### [ABOUT THIS EXERCISE]
From the first line to the last, restate every record word for word, leaving out the pictures.

── MATERIAL PROVIDED ──

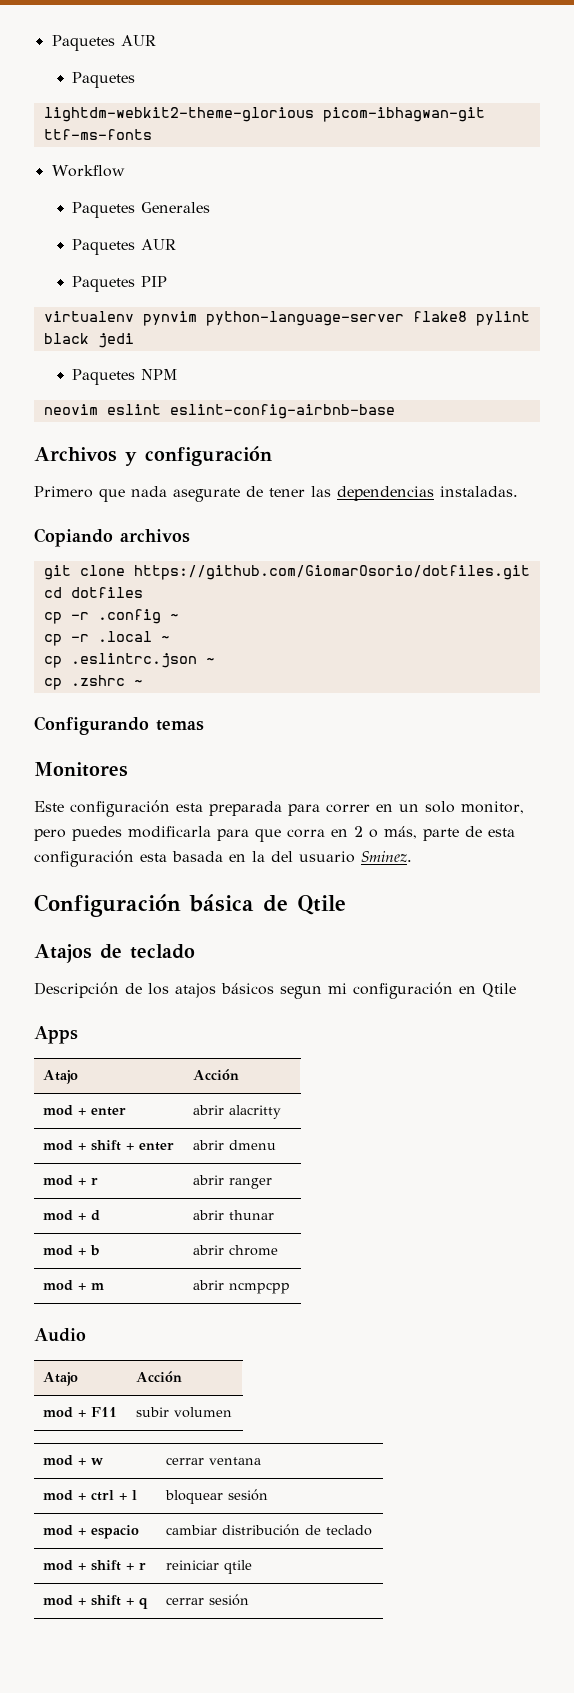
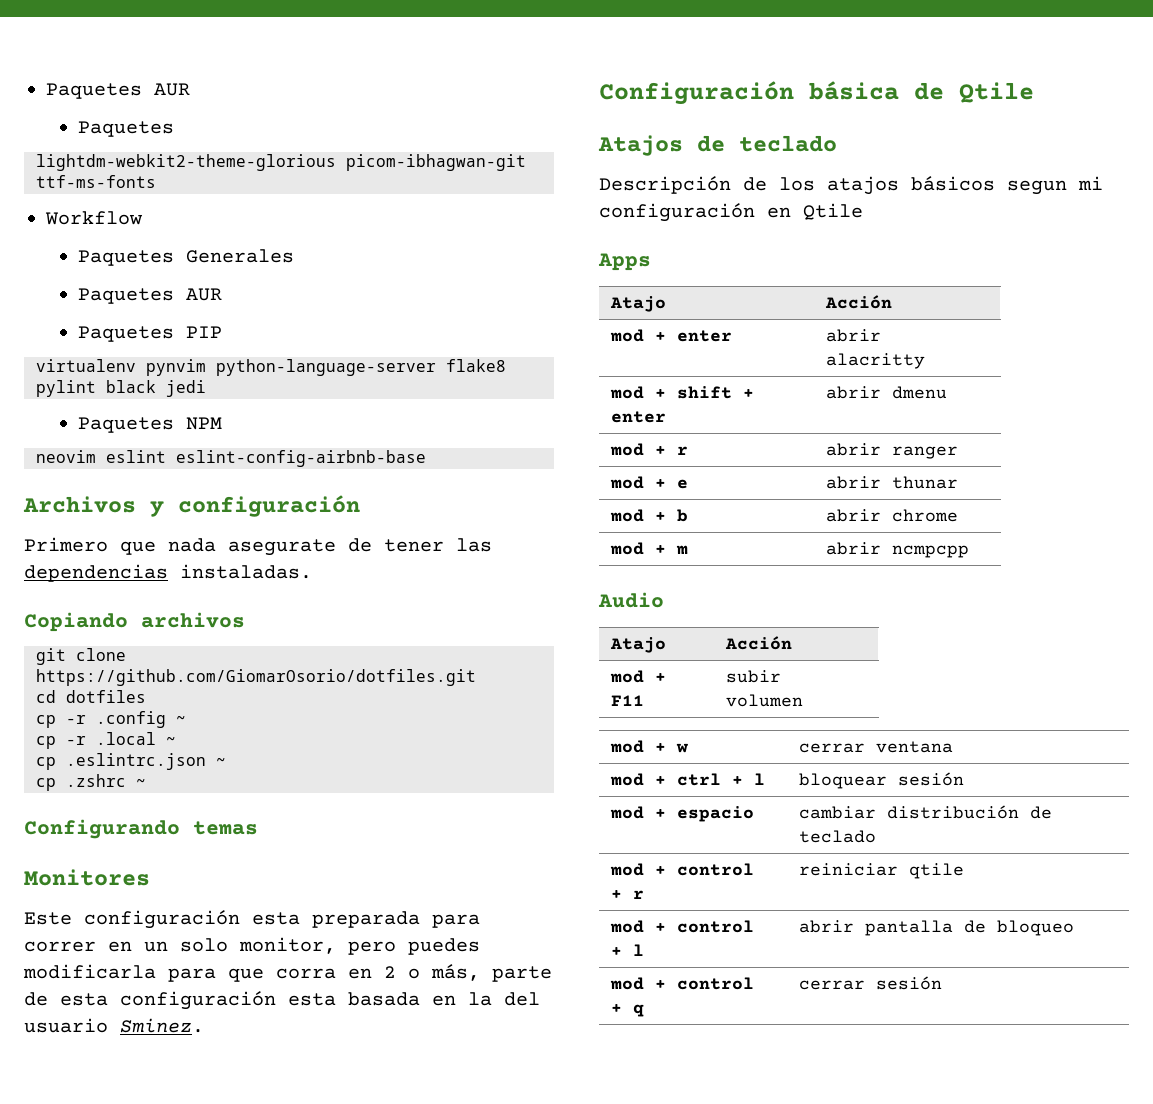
[91,1210,101,1221] d -> [677,479,689,489] e
[91,1560,122,1571] shift -> [677,863,755,876] control
[91,1595,122,1606] shift -> [677,920,755,933] [611,944,645,956] [799,920,1075,936] [610,977,755,990] control + l | abrir pantalla de bloqueo // mod + control

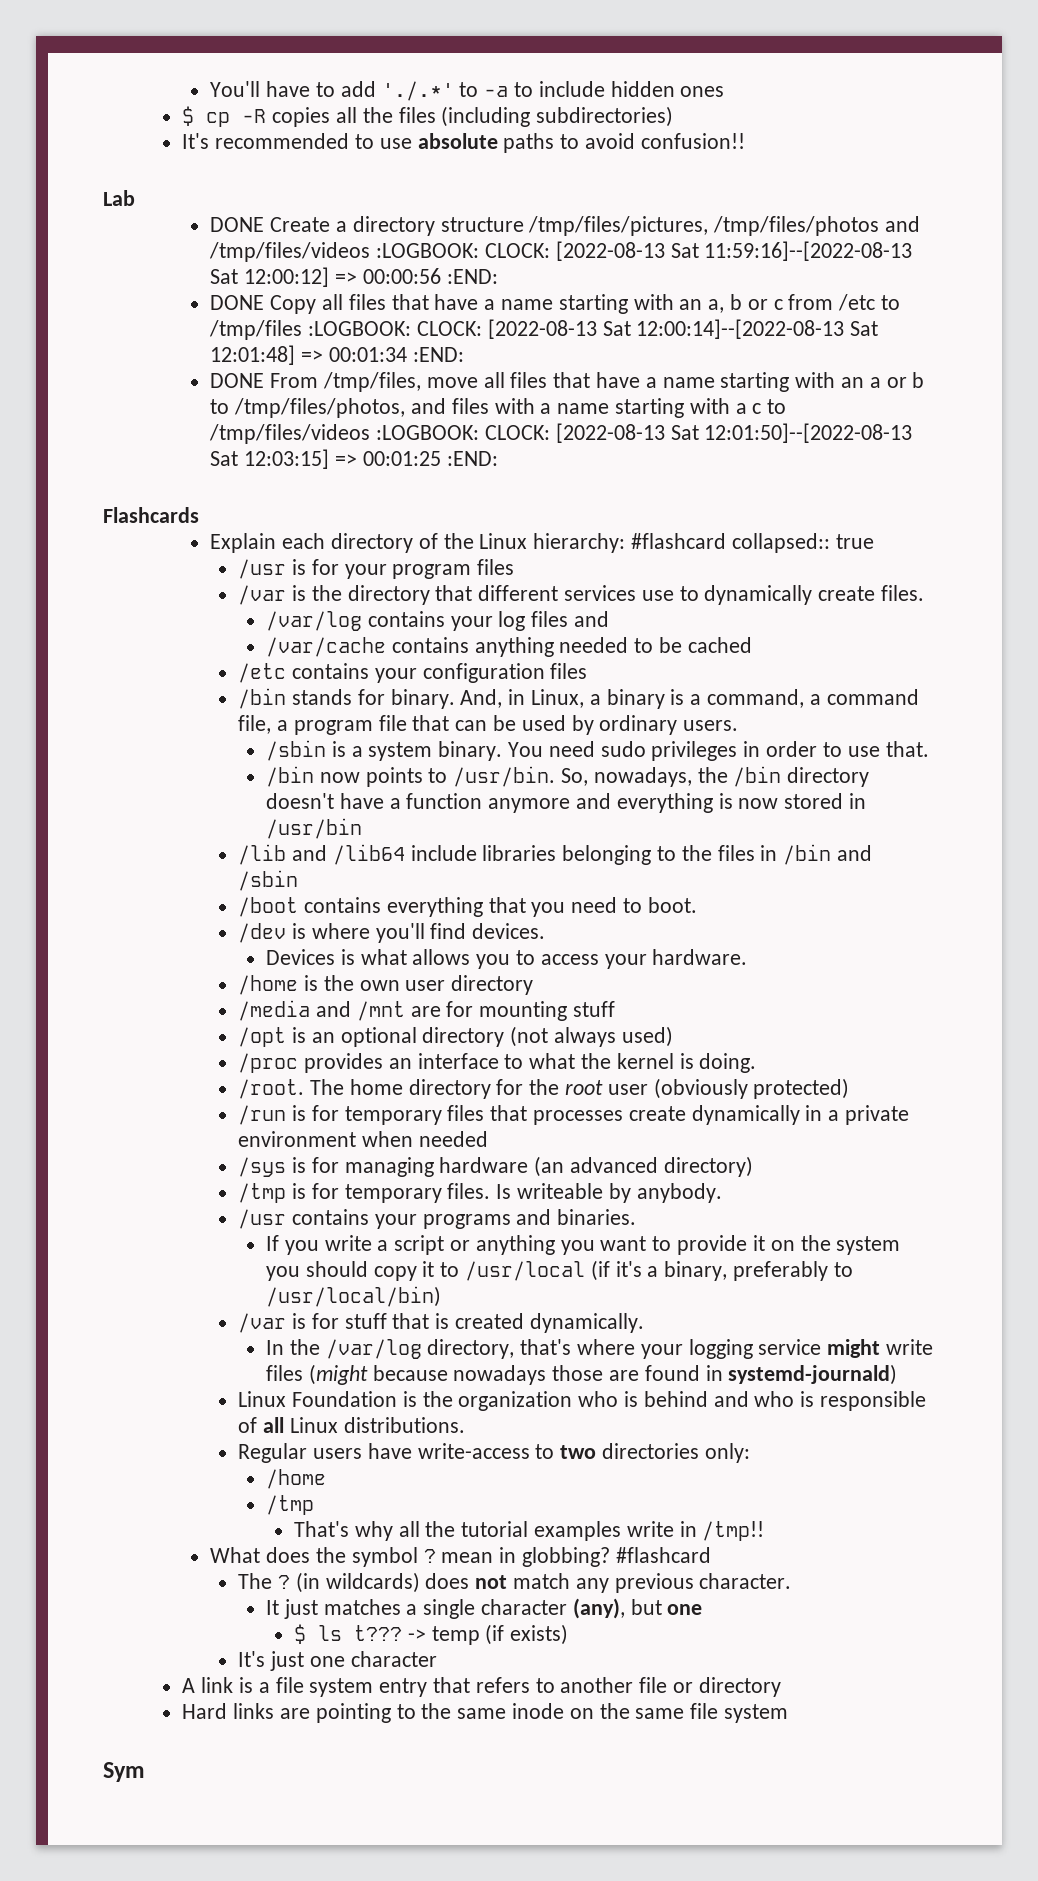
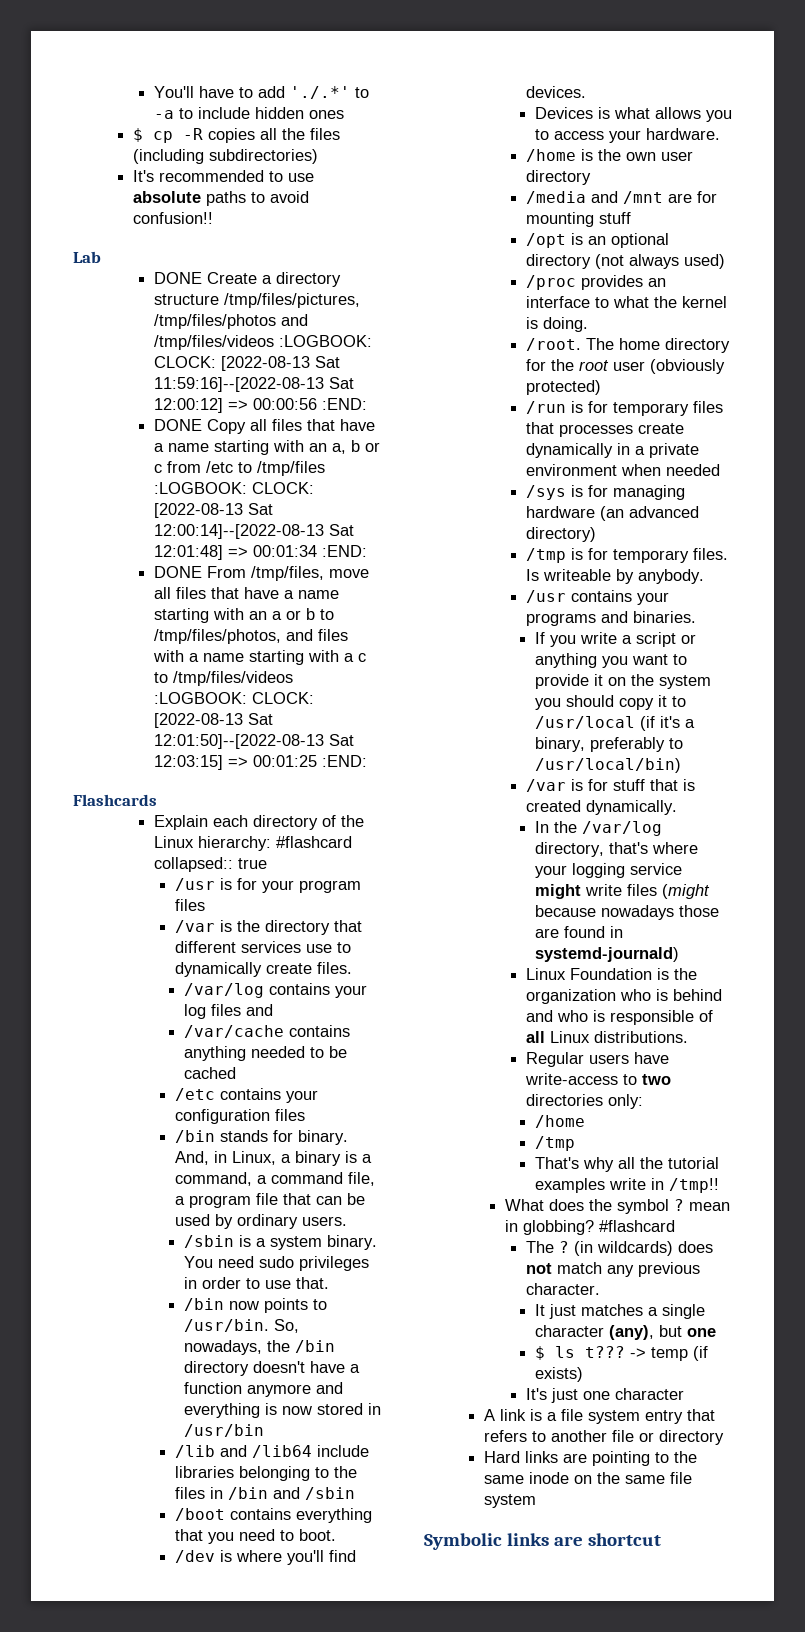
[103,1762,145,1782] Sym -> [424,1533,661,1550] Symbolic links are shortcut

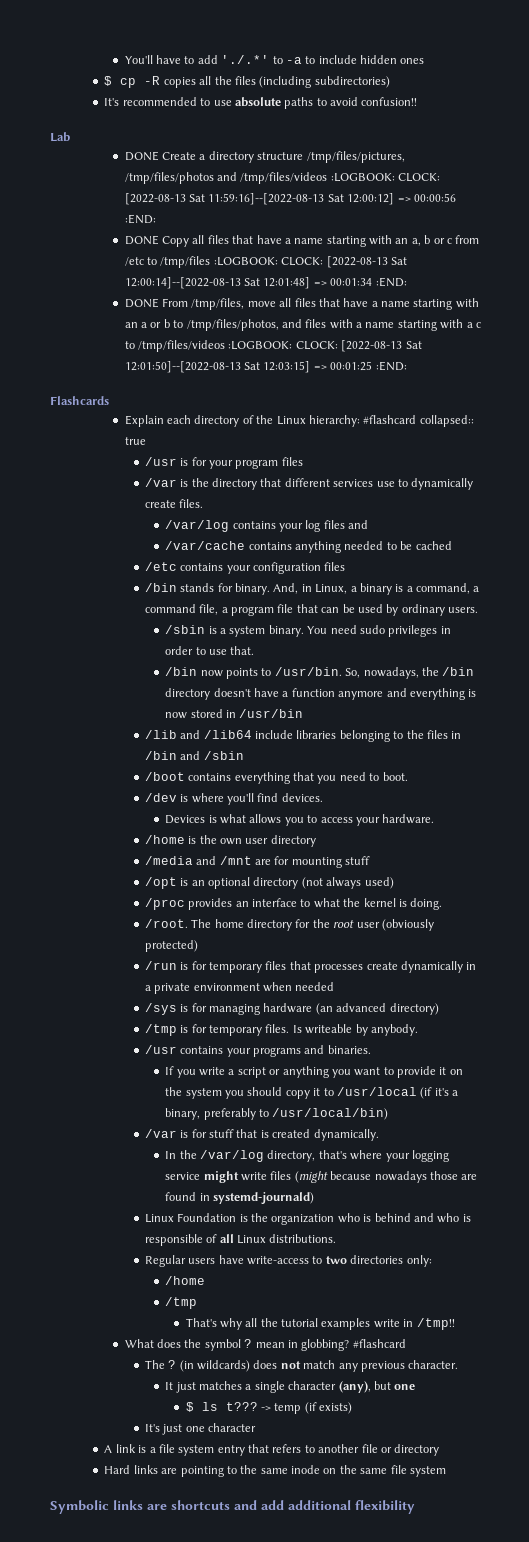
[587,1533,661,1546] shortcut -> [171,1500,415,1514] shortcuts and add additional flexibility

───

### [OUTPUT BELOW]
[91,1210,101,1221] d -> [677,479,689,489] e
[91,1560,122,1571] shift -> [677,863,755,876] control
[91,1595,122,1606] shift -> [677,920,755,933] [611,944,645,956] [799,920,1075,936] [610,977,755,990] control + l | abrir pantalla de bloqueo // mod + control

[103,1762,145,1782] Sym -> [424,1533,661,1550] Symbolic links are shortcut

[587,1533,661,1546] shortcut -> [171,1500,415,1514] shortcuts and add additional flexibility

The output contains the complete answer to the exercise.